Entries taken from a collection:
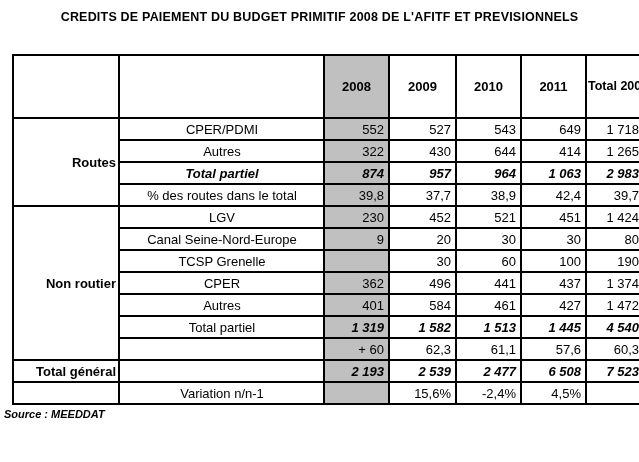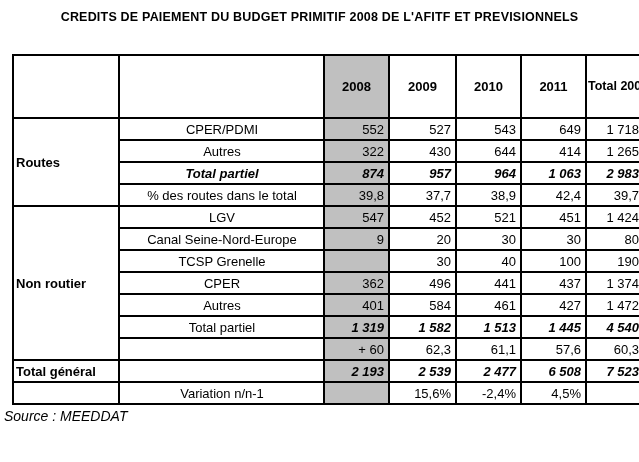--- a/index.html
+++ b/index.html
@@ -37,29 +37,30 @@
     white-space: nowrap;
   }
   .budget-table th { height: 59px; font-weight: bold; text-align: center; vertical-align: middle; }
   .budget-table td { height: 20px; vertical-align: middle; }
 
   .empty-head { border: none; background: transparent; }
   .total-head { white-space: pre-line; line-height: 15px; font-size: 12.5px; }
 
   .c2008 { background: var(--hl, #c0c0c0); }
 
-  .group-cell { font-weight: bold; text-align: left; padding: 0 2px; }
+  .group-cell { font-weight: bold; text-align: right; padding: 0 2px; }
   .label-cell { text-align: center; padding: 0 2px 0 3px; }
   .val-cell   { text-align: right; padding: 0 4px 0 2px; }
   .bi { font-weight: bold; font-style: italic; }
 
   .source {
     margin: 3px 0 0 4px;
     font-style: italic;
-    font-size: 14px;
+    font-size: 11px;
+    font-weight: bold;
   }
 </style>
 </head>
 <body>
 
 <div class="page">
   <div class="title">
     <div>CREDITS DE PAIEMENT DU BUDGET PRIMITIF 2008 DE L'AFITF ET PREVISIONNELS</div>
   </div>
 
@@ -116,39 +117,39 @@
           <td class="label-cell">% des routes dans le total</td>
           <td class="val-cell c2008">39,8</td>
           <td class="val-cell">37,7</td>
           <td class="val-cell">38,9</td>
           <td class="val-cell">42,4</td>
           <td class="val-cell">39,7</td>
         </tr>
         <tr>
           <td class="group-cell" rowspan="7">Non routier</td>
           <td class="label-cell">LGV</td>
-          <td class="val-cell c2008">547</td>
+          <td class="val-cell c2008">230</td>
           <td class="val-cell">452</td>
           <td class="val-cell">521</td>
           <td class="val-cell">451</td>
           <td class="val-cell">1 424</td>
         </tr>
         <tr>
           <td class="label-cell">Canal Seine-Nord-Europe</td>
           <td class="val-cell c2008">9</td>
           <td class="val-cell">20</td>
           <td class="val-cell">30</td>
           <td class="val-cell">30</td>
           <td class="val-cell">80</td>
         </tr>
         <tr>
           <td class="label-cell">TCSP Grenelle</td>
           <td class="val-cell c2008"></td>
           <td class="val-cell">30</td>
-          <td class="val-cell">40</td>
+          <td class="val-cell">60</td>
           <td class="val-cell">100</td>
           <td class="val-cell">190</td>
         </tr>
         <tr>
           <td class="label-cell">CPER</td>
           <td class="val-cell c2008">362</td>
           <td class="val-cell">496</td>
           <td class="val-cell">441</td>
           <td class="val-cell">437</td>
           <td class="val-cell">1 374</td>

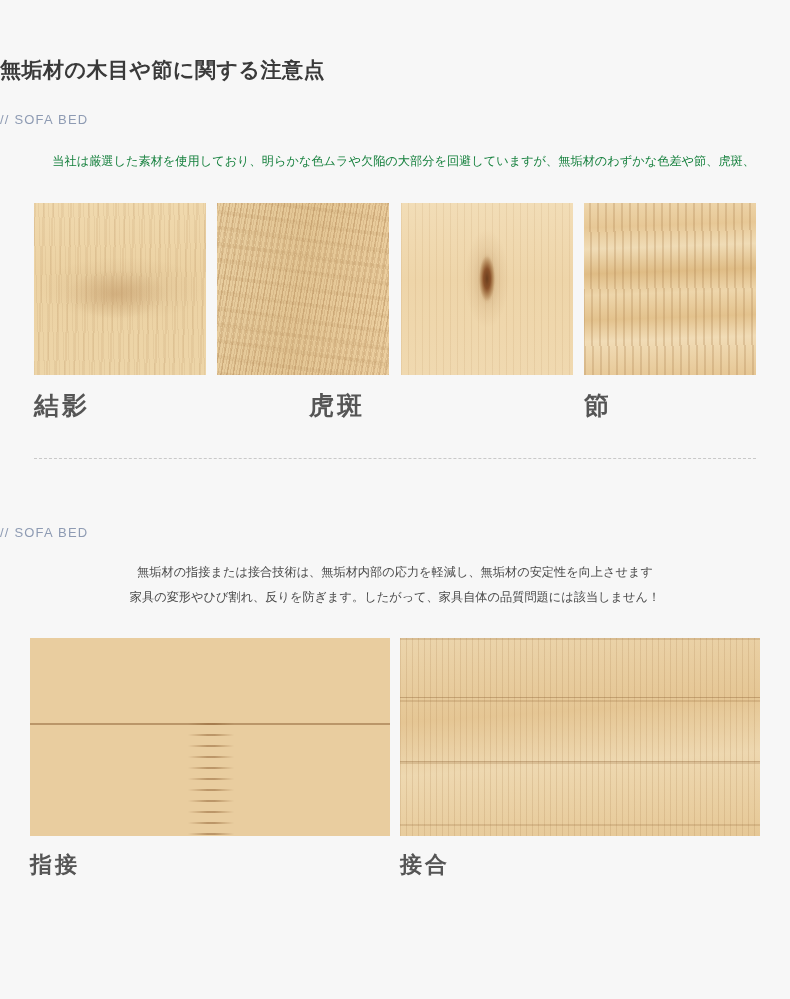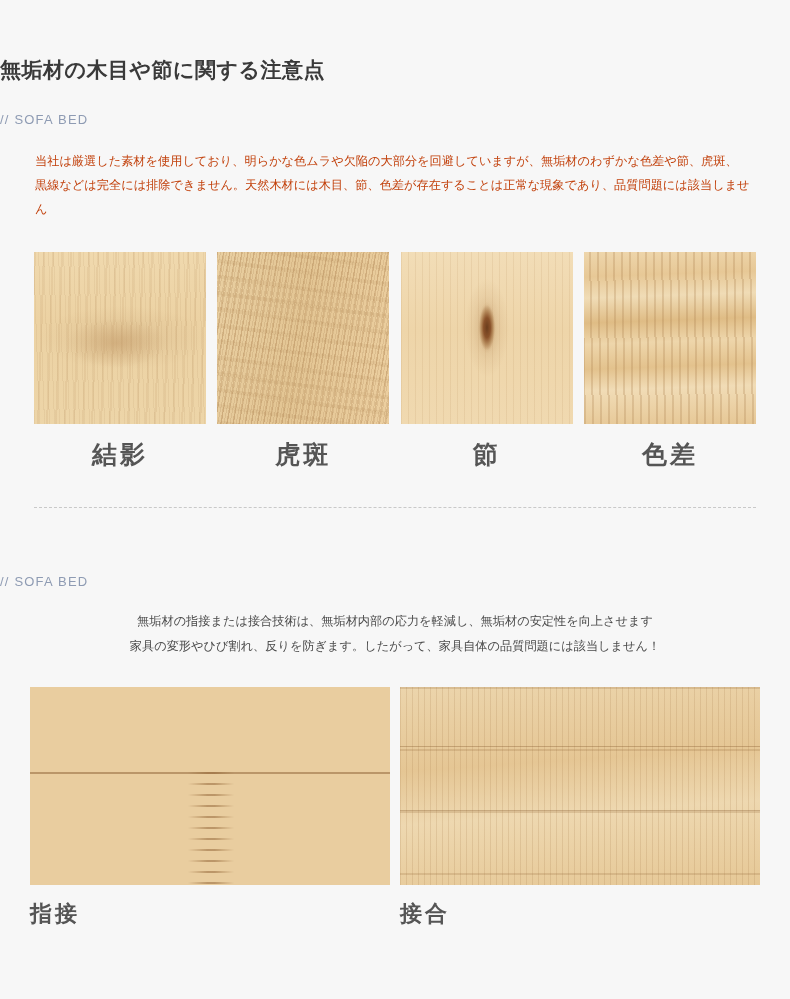--- a/index.html
+++ b/index.html
@@ -37,24 +37,24 @@
     text-align: left;
     font-size: 13px;
     color: #8e9bb3;
     letter-spacing: 1.2px;
     margin-top: 26px;
     font-weight: normal;
   }
   .para {
     margin: 22px auto 0 auto;
     width: 720px;
-    text-align: left;
+    text-align: right;
     font-size: 12.2px;
     line-height: 2.0;
-    color: #c2410c;
+    color: #15803d;
   }
 
   
   .tiles4 {
     margin: 30px auto 0 auto;
     width: 722px;
     display: flex;
     justify-content: space-between;
   }
   .tile4 {
@@ -64,21 +64,21 @@
     position: relative;
   }
   .labels4 {
     margin: 14px auto 0 auto;
     width: 722px;
     display: flex;
     justify-content: space-between;
   }
   .label4 {
     width: 172px;
-    text-align: center;
+    text-align: left;
     font-size: 25px;
     font-weight: bold;
     color: #555;
     letter-spacing: 3px;
   }
 
   
   .divider {
     margin: 36px auto 0 auto;
     width: 722px;
@@ -237,21 +237,20 @@
 <div class="page">
 
   <div class="section-one">
 
     <div class="heading">無垢材の木目や節に関する注意点</div>
 
     <div class="subheading">// SOFA BED</div>
 
     <div class="para">
       <div>当社は厳選した素材を使用しており、明らかな色ムラや欠陥の大部分を回避していますが、無垢材のわずかな色差や節、虎斑、</div>
-      <div>黒線などは完全には排除できません。天然木材には木目、節、色差が存在することは正常な現象であり、品質問題には該当しません</div>
     </div>
 
     <div class="tiles4">
       <div class="tile4">
         <div class="wood wood-figure"></div>
       </div>
       <div class="tile4">
         <div class="wood wood-tiger"></div>
       </div>
       <div class="tile4">
@@ -259,21 +258,20 @@
       </div>
       <div class="tile4">
         <div class="wood wood-color"></div>
       </div>
     </div>
 
     <div class="labels4">
       <div class="label4">結影</div>
       <div class="label4">虎斑</div>
       <div class="label4">節</div>
-      <div class="label4">色差</div>
     </div>
 
   </div>
 
   <div class="divider"></div>
 
   <div class="section-two">
 
 
     <div class="subheading">// SOFA BED</div>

• To do: Check each line of the data above for the string "margin", and copy the ones that have it.

• Result of the task:
     margin: 3px 0 0 4px;
     margin-top: 26px;
     margin: 22px auto 0 auto;
     margin: 30px auto 0 auto;
     margin: 14px auto 0 auto;
     margin: 36px auto 0 auto;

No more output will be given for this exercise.